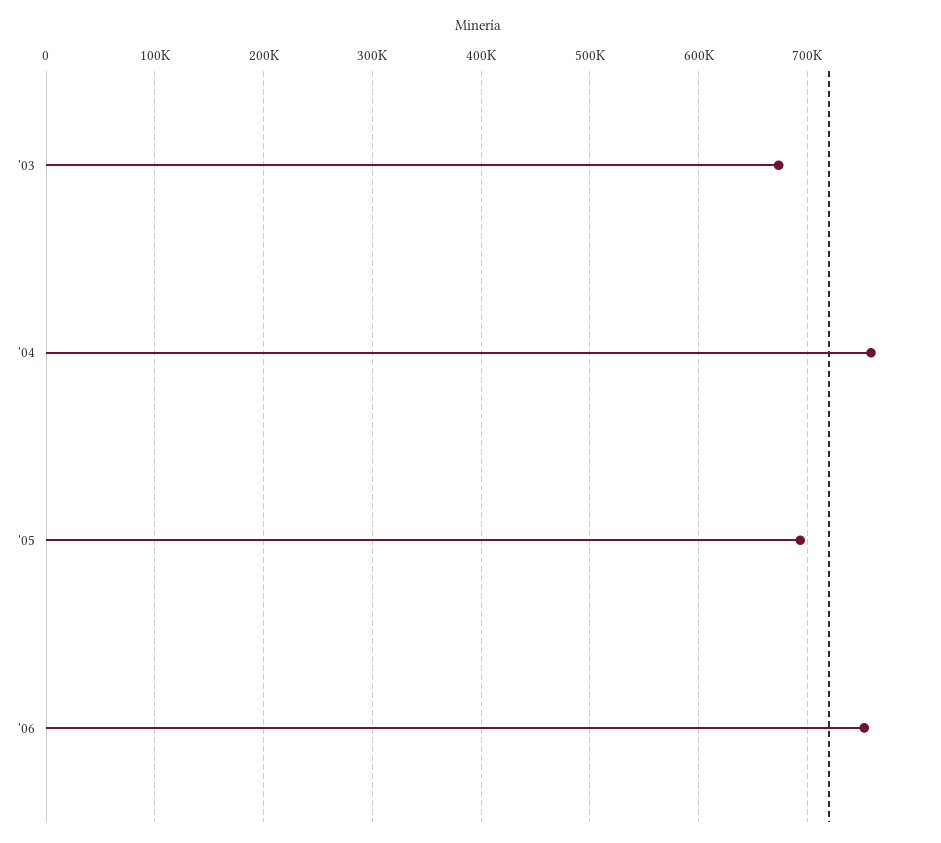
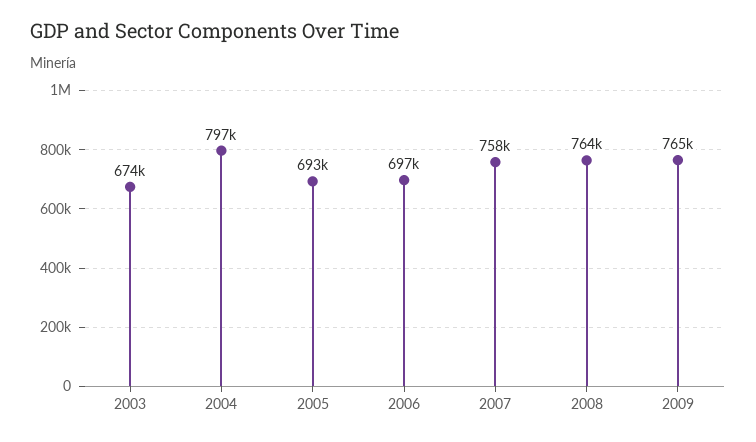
'04: 760000 -> 797000
'06: 750000 -> 697000
2007: none -> 758000
2008: none -> 764000
2009: none -> 765000

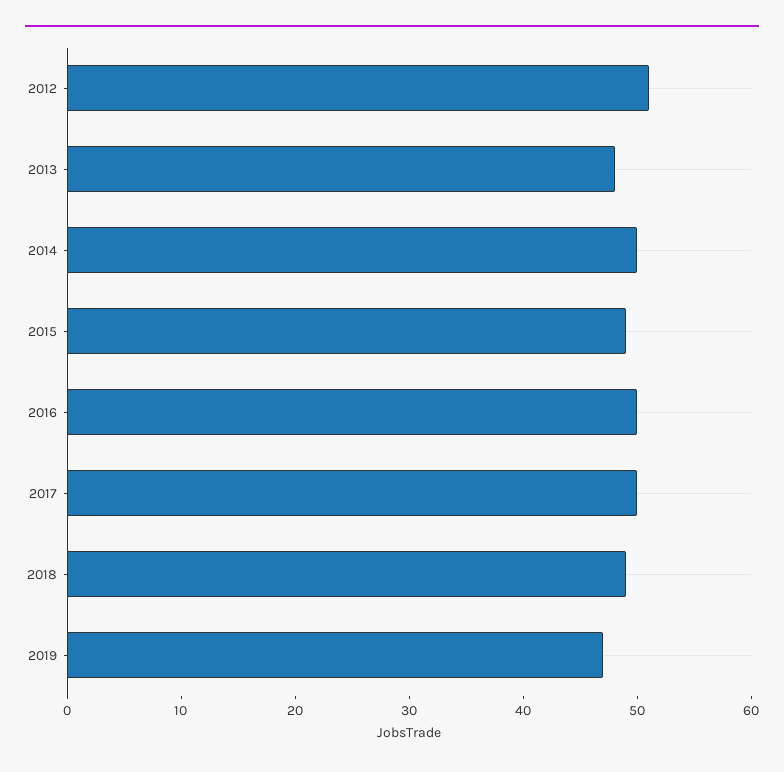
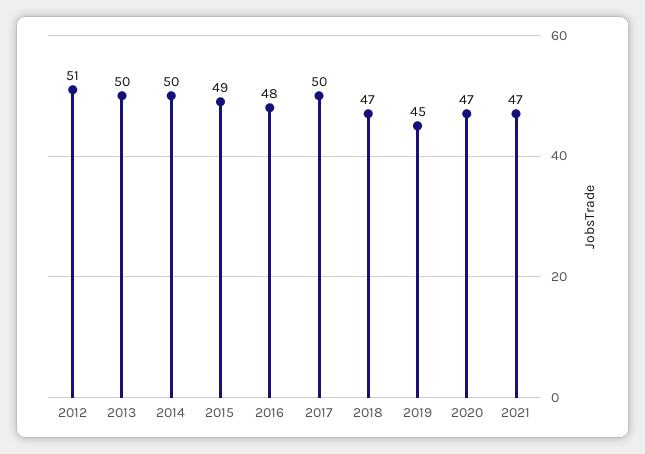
2013: 48 -> 50
2016: 50 -> 48
2018: 49 -> 47
2019: 47 -> 45
2020: none -> 47
2021: none -> 47

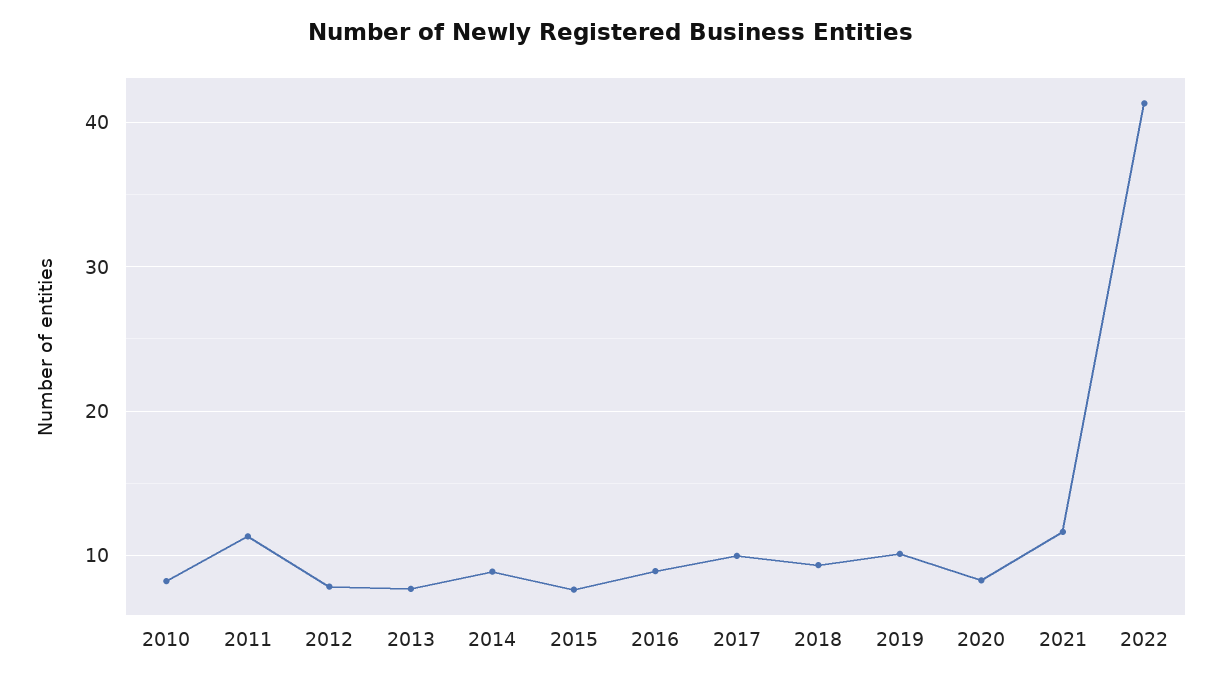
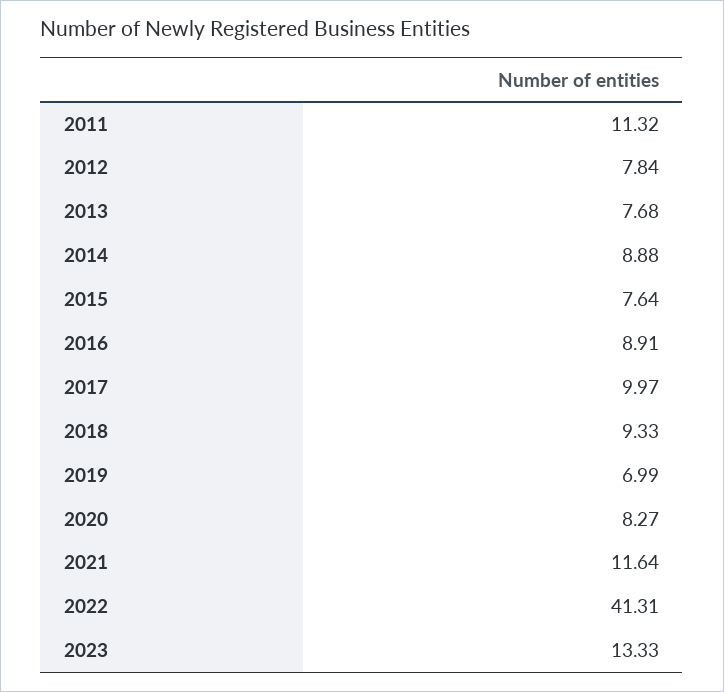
2010: 8 -> none
2019: 10 -> 6.99
2023: none -> 13.33

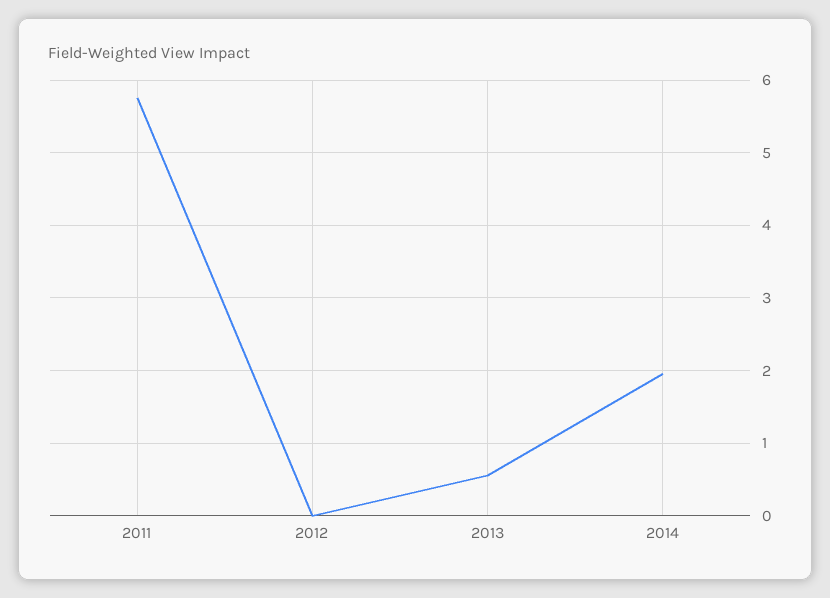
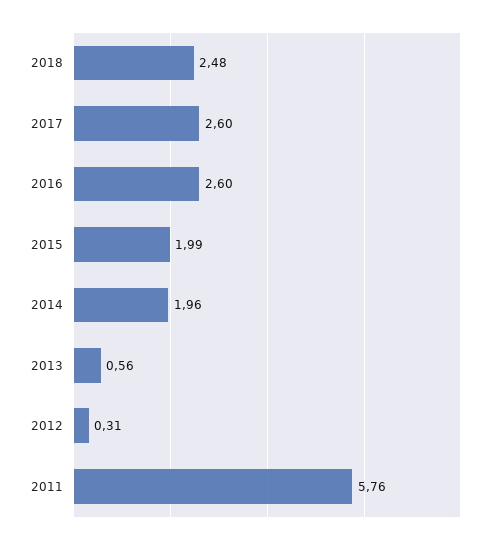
2012: 0 -> 0.31
2018: none -> 2.48
2017: none -> 2.6
2016: none -> 2.6
2015: none -> 1.99

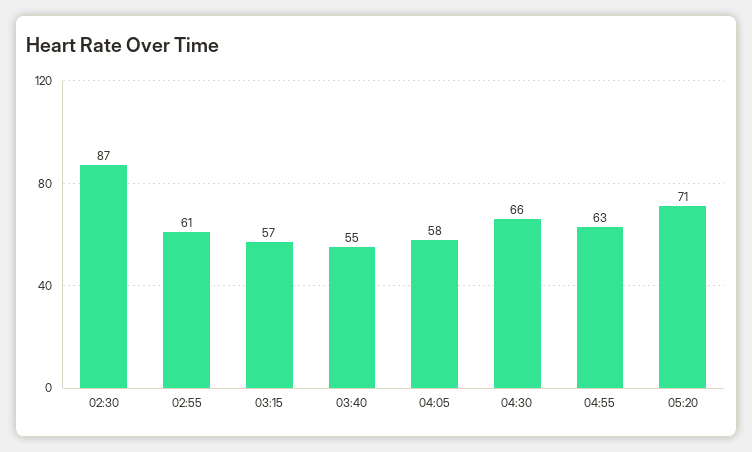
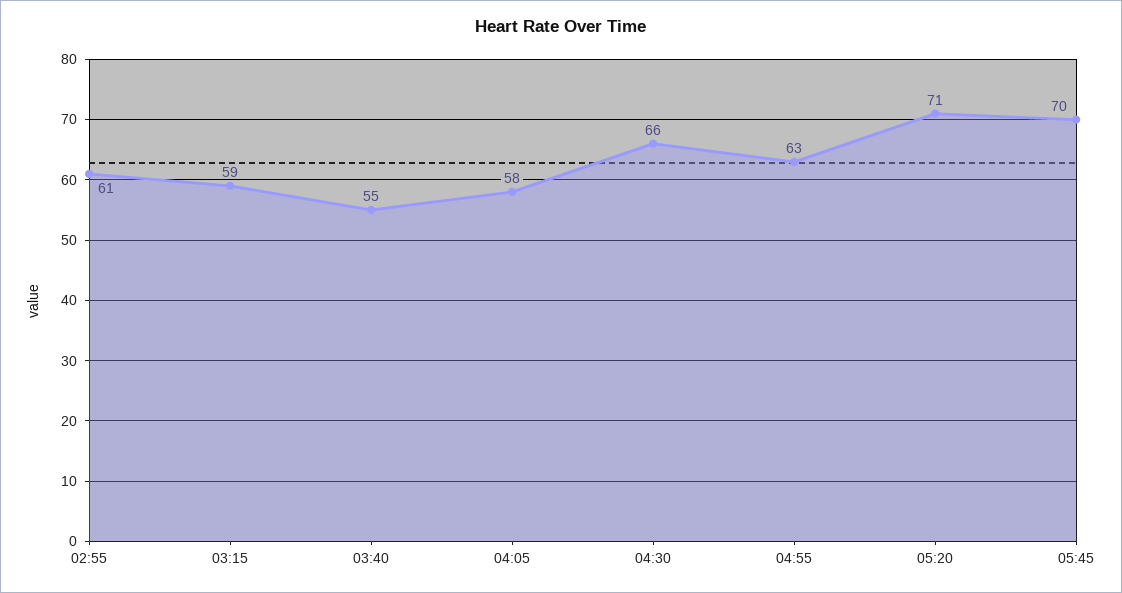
02:30: 87 -> none
03:15: 57 -> 59
05:45: none -> 70

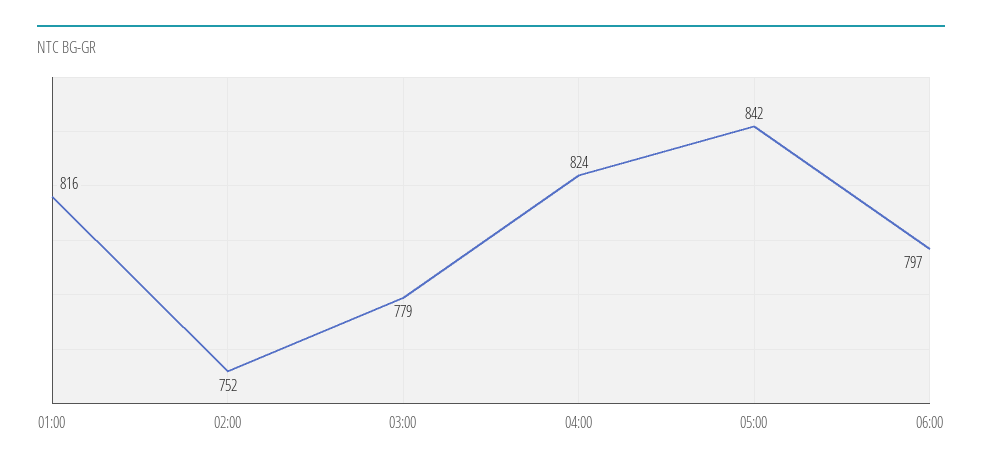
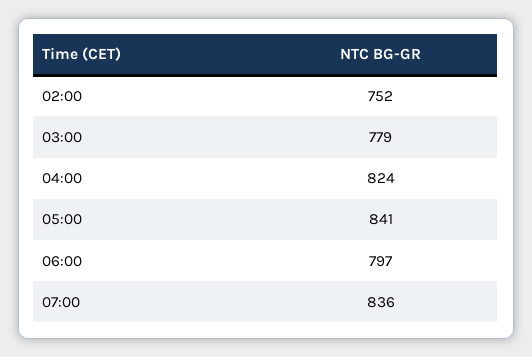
01:00: 816 -> none
05:00: 842 -> 841
07:00: none -> 836

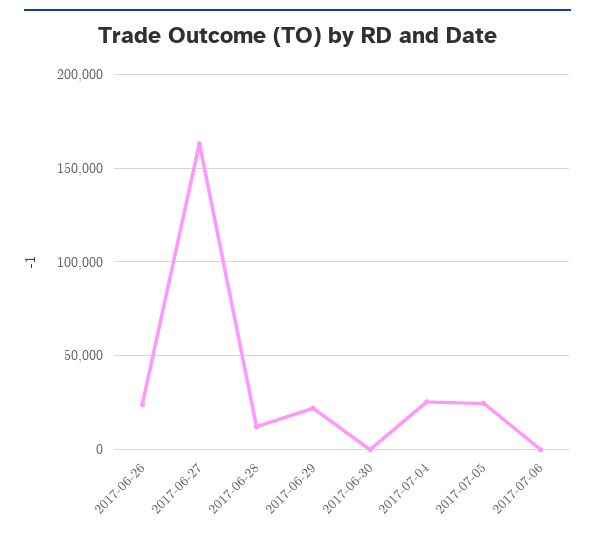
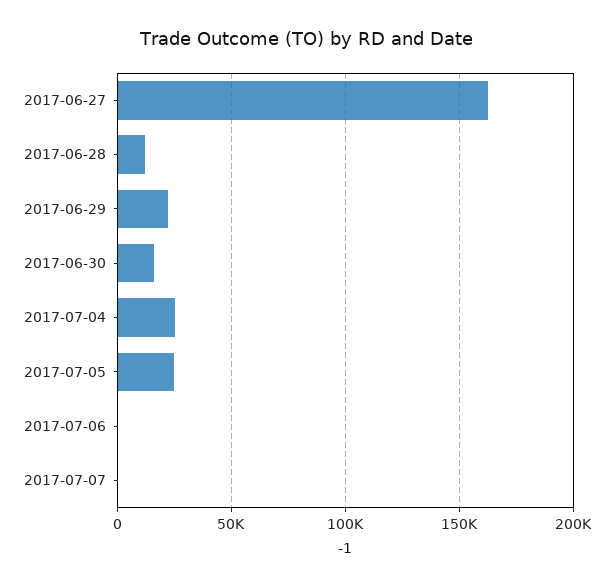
2017-06-26: 25000 -> none
2017-06-30: 0 -> 15000
2017-07-07: none -> 0

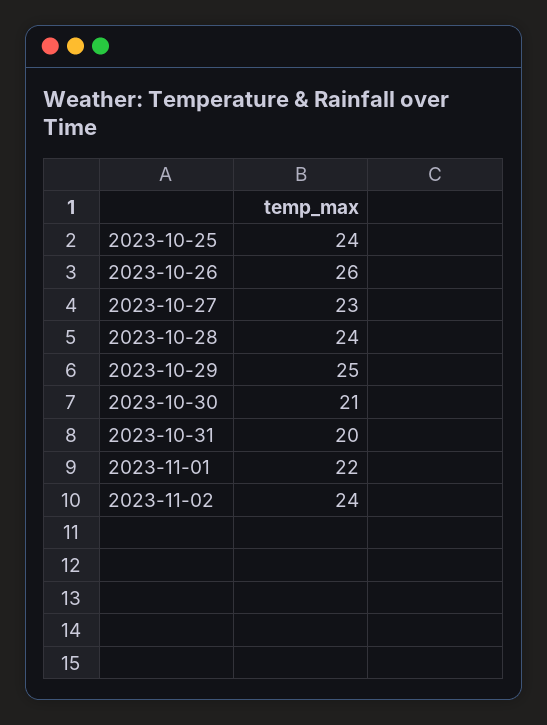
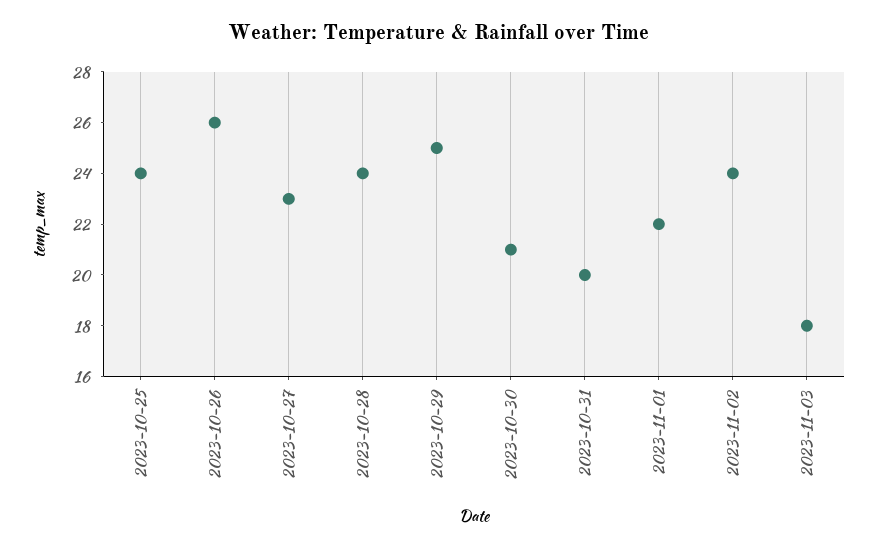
2023-11-03: none -> 18

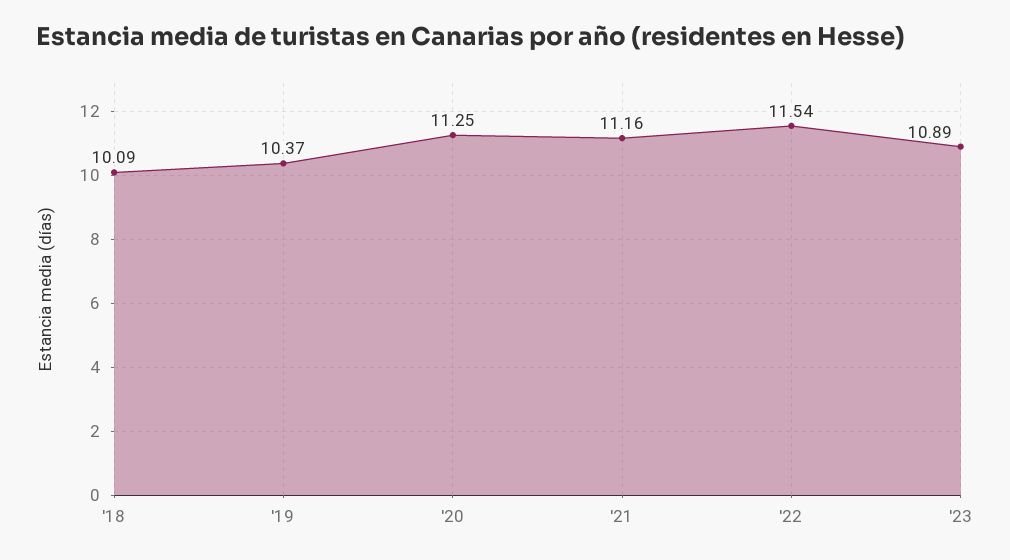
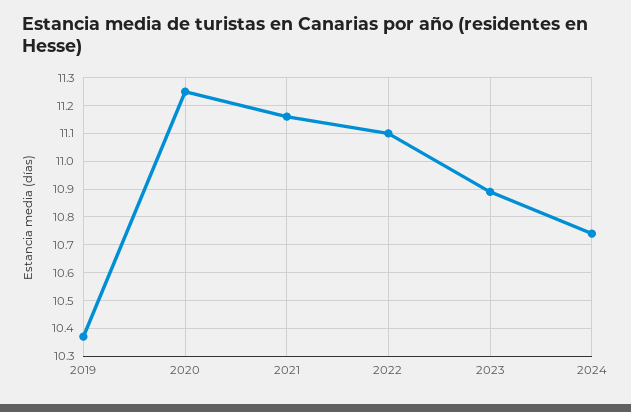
'18: 10.09 -> none
'22: 11.54 -> 11.1
2024: none -> 10.75

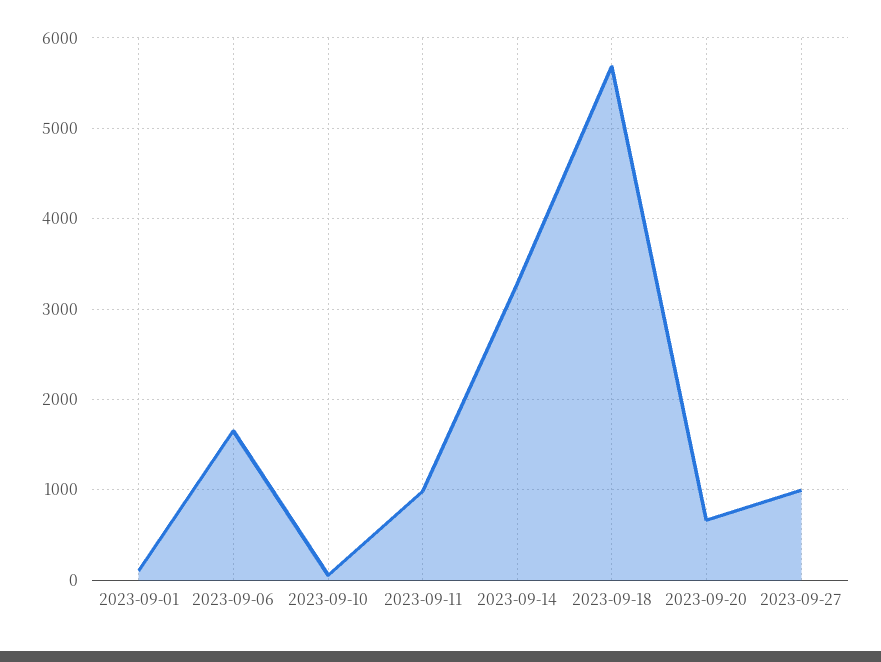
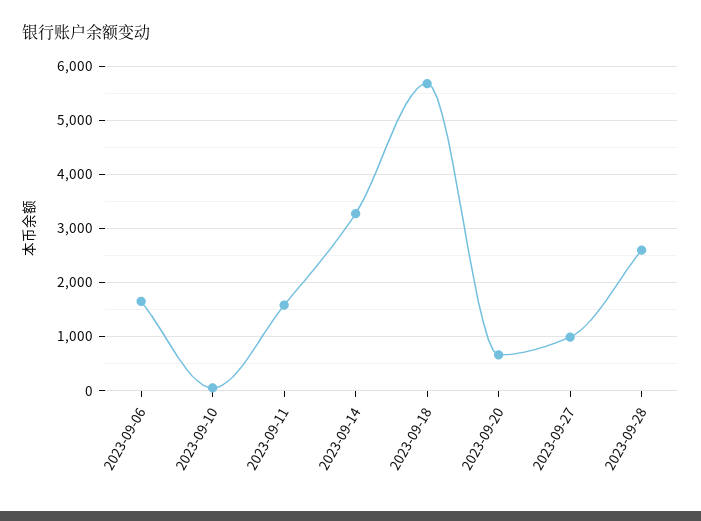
2023-09-01: 100 -> none
2023-09-11: 1000 -> 1600
2023-09-28: none -> 2600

------------------------------------------------------------

Your answer must be the lines from the one containing "2019: 10 -> 6.99" through the last line of the records, printed exactly with no pictures; please include both ends.

2019: 10 -> 6.99
2023: none -> 13.33

2012: 0 -> 0.31
2018: none -> 2.48
2017: none -> 2.6
2016: none -> 2.6
2015: none -> 1.99

02:30: 87 -> none
03:15: 57 -> 59
05:45: none -> 70

01:00: 816 -> none
05:00: 842 -> 841
07:00: none -> 836

2017-06-26: 25000 -> none
2017-06-30: 0 -> 15000
2017-07-07: none -> 0

2023-11-03: none -> 18

'18: 10.09 -> none
'22: 11.54 -> 11.1
2024: none -> 10.75

2023-09-01: 100 -> none
2023-09-11: 1000 -> 1600
2023-09-28: none -> 2600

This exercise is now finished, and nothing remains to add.